The Storm May 28, 2026 david
Reset Password
The iPhone system prompt that means someone has asked Apple to reset my account password — two buttons, and the whole attack is hoping I tap the wrong one. Frequent at the campaign's start in November 2024 (when I first noticed concerted hacking, and when my hands began to hurt), quiet for the months since, and now — this past month — back, with noticeably more effort behind it.
This is the prompt that lands on a trusted iPhone when someone initiates a password reset on the Apple account tied to it: Use this iPhone to reset your Apple Account password. Two buttons — Don't Allow, Allow. I didn't initiate it.
The attack is simple and well-documented. The person trying to get into the account doesn't need my password. They need me to tap Allow — once — by reflex, by accident, or by fatigue after the prompt has surfaced enough times that I stop reading it and start swatting it away. One mistaken tap and they can reset the password and take the account. Tap Don't Allow every time and they get nothing.
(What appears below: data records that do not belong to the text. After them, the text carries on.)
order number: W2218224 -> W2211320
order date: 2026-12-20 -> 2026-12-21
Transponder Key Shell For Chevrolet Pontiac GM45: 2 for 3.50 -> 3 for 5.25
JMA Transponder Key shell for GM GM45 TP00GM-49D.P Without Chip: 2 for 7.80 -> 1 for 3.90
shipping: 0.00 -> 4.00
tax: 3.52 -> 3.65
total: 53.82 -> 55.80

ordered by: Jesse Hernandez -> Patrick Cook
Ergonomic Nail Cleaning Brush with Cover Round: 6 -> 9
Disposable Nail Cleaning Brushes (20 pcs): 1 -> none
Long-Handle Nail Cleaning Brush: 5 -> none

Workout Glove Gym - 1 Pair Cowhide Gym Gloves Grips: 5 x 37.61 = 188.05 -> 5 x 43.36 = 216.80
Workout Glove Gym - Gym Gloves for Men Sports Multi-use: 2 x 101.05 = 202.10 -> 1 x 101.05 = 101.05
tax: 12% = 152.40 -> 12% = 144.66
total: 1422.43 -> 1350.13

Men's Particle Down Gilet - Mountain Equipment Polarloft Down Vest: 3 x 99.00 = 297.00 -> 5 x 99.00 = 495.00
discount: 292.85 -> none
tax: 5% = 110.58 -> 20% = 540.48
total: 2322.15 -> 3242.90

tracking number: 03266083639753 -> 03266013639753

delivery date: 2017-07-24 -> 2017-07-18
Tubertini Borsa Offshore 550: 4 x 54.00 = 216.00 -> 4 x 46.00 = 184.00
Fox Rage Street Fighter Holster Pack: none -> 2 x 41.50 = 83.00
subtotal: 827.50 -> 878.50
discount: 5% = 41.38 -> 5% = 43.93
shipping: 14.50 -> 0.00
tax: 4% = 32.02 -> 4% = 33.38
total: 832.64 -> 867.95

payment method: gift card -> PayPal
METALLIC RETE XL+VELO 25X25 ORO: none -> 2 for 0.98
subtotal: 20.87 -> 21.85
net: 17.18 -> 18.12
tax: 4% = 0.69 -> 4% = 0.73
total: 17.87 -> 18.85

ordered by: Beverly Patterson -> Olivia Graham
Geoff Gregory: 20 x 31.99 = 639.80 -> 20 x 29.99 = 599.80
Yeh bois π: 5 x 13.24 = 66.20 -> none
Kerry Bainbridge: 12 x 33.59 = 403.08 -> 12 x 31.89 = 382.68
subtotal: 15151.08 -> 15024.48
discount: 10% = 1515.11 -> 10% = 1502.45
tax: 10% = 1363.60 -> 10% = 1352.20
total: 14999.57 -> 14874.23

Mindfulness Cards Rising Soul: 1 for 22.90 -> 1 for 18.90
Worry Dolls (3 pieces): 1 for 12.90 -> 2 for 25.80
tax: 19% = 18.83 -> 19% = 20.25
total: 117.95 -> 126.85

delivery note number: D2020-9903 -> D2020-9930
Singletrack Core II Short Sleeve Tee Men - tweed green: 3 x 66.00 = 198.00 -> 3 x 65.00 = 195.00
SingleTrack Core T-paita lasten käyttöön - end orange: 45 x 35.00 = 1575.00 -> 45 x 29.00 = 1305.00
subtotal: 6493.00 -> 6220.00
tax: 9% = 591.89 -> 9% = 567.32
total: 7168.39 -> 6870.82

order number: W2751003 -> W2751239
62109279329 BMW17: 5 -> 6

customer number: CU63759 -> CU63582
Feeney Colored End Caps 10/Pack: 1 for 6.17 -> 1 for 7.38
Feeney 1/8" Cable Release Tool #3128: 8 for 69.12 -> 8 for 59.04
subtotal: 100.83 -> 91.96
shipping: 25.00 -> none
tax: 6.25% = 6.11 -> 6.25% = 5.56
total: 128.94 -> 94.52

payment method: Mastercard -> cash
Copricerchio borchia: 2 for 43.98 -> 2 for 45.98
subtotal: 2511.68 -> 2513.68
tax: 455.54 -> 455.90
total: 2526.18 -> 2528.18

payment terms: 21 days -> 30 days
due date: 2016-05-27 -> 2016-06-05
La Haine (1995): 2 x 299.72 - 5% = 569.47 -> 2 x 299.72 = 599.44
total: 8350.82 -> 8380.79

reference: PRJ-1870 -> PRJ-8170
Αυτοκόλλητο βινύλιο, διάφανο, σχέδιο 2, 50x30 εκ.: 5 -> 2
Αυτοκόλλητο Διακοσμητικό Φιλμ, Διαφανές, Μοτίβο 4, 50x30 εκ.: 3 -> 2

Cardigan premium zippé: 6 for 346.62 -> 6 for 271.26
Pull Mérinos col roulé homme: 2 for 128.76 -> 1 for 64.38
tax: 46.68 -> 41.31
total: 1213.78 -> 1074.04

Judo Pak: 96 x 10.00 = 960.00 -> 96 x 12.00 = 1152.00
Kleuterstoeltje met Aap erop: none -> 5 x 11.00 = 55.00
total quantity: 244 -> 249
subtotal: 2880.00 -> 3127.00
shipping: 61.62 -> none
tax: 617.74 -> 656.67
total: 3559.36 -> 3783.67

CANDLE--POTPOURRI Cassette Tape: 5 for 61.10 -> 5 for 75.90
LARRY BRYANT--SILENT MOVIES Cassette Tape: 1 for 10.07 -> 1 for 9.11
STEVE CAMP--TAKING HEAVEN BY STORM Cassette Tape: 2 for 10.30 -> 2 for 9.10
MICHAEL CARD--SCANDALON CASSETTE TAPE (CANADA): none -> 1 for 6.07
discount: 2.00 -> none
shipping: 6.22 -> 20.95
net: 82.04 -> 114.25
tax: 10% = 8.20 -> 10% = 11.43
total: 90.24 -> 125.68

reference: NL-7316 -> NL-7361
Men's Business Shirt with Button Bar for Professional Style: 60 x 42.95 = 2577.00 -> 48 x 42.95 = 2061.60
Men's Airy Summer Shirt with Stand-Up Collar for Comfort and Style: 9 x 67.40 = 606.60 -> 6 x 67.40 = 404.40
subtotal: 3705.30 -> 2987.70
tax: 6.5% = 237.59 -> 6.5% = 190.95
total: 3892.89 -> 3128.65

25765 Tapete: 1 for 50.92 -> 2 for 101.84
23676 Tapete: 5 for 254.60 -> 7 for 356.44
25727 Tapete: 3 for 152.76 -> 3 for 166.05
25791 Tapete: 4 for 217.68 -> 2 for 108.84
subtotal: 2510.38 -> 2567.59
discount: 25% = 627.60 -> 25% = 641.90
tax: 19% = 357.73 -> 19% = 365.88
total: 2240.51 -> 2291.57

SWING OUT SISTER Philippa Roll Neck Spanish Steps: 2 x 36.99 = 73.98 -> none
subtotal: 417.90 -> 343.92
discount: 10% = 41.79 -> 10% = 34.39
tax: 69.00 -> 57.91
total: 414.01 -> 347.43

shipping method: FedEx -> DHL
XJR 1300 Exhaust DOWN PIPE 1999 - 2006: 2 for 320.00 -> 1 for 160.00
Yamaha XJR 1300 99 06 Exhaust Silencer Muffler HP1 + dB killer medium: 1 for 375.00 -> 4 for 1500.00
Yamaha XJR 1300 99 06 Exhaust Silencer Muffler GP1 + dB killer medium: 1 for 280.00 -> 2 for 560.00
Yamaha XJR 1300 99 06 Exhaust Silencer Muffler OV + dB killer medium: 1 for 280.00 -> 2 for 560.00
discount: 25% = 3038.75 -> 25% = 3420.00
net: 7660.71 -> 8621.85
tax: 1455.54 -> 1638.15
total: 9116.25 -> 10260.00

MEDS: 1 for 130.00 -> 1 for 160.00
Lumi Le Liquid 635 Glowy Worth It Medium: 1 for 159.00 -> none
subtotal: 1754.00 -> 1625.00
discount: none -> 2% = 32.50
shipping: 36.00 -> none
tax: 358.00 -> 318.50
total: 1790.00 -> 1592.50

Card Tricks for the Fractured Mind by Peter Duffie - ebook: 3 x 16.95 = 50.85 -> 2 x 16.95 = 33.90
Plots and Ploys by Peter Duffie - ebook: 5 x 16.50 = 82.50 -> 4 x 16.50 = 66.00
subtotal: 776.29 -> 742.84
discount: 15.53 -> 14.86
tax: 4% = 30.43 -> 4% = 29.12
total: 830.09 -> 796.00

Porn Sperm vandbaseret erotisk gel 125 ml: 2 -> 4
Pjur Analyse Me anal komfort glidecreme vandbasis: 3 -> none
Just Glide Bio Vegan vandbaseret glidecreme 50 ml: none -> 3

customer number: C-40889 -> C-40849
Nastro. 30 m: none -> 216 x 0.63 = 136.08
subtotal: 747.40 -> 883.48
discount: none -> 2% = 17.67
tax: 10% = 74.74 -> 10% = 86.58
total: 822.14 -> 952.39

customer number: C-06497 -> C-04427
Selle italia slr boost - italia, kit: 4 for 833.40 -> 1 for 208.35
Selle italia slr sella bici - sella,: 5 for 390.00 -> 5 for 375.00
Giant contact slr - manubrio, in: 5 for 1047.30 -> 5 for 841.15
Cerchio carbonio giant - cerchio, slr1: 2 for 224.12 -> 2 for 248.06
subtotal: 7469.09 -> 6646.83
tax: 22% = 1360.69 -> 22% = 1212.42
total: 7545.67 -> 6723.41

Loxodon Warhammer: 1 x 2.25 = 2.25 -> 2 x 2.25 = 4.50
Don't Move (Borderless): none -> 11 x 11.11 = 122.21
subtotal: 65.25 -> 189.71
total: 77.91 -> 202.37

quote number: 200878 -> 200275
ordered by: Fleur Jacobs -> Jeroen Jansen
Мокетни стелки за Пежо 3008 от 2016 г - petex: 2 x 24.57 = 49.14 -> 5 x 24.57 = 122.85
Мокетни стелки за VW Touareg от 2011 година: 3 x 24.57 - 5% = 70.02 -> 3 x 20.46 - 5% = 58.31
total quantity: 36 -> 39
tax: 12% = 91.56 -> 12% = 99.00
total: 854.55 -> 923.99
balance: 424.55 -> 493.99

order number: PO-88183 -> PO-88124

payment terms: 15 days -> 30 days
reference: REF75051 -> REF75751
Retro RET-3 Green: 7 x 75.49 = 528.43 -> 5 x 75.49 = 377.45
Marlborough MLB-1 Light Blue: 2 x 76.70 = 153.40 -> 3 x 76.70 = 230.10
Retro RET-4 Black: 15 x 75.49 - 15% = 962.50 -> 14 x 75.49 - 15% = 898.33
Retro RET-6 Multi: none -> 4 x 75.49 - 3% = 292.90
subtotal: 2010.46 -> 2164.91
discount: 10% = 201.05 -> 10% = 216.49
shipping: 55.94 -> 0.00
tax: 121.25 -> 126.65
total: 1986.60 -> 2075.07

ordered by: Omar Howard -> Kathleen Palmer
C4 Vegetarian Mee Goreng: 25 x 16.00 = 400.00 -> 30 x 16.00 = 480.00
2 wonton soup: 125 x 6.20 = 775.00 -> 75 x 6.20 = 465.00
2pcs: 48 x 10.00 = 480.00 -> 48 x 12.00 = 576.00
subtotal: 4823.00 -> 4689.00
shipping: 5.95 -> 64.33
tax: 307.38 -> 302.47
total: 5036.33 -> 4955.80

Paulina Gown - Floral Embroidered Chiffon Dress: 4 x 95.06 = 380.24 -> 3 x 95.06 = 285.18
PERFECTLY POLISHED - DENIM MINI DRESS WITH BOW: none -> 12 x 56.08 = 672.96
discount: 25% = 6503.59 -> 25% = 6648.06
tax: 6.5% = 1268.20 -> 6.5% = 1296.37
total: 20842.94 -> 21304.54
The whole contest is one button.
There's a thin benign reading for a single prompt — a stray reset can fire if someone mistypes an Apple ID close to mine, or fumbles a recovery flow. But that explains one prompt, not a pattern. Apple only sends this when a reset is actively requested against the account; a run of them is a run of deliberate requests, each one aimed at this account specifically. These don't come once.
This was one of the first things I noticed. Back in November 2024 — what I now mark as the start of the campaign — these prompts came frequently: concerted, repeated runs at the account. November 2024 is also when my hands began to hurt, and the two onsets are tied together in my memory of when this began. For months the prompts went quiet. In the last month or so they are back, and whoever is behind them is putting in noticeably more effort than they have in a long while.
The pattern is the information. A renewed, sustained push to get into the account after months of relative quiet is its own signal — someone deciding, again, that the access is worth the work. I keep tapping Don't Allow. The screenshot goes in the file.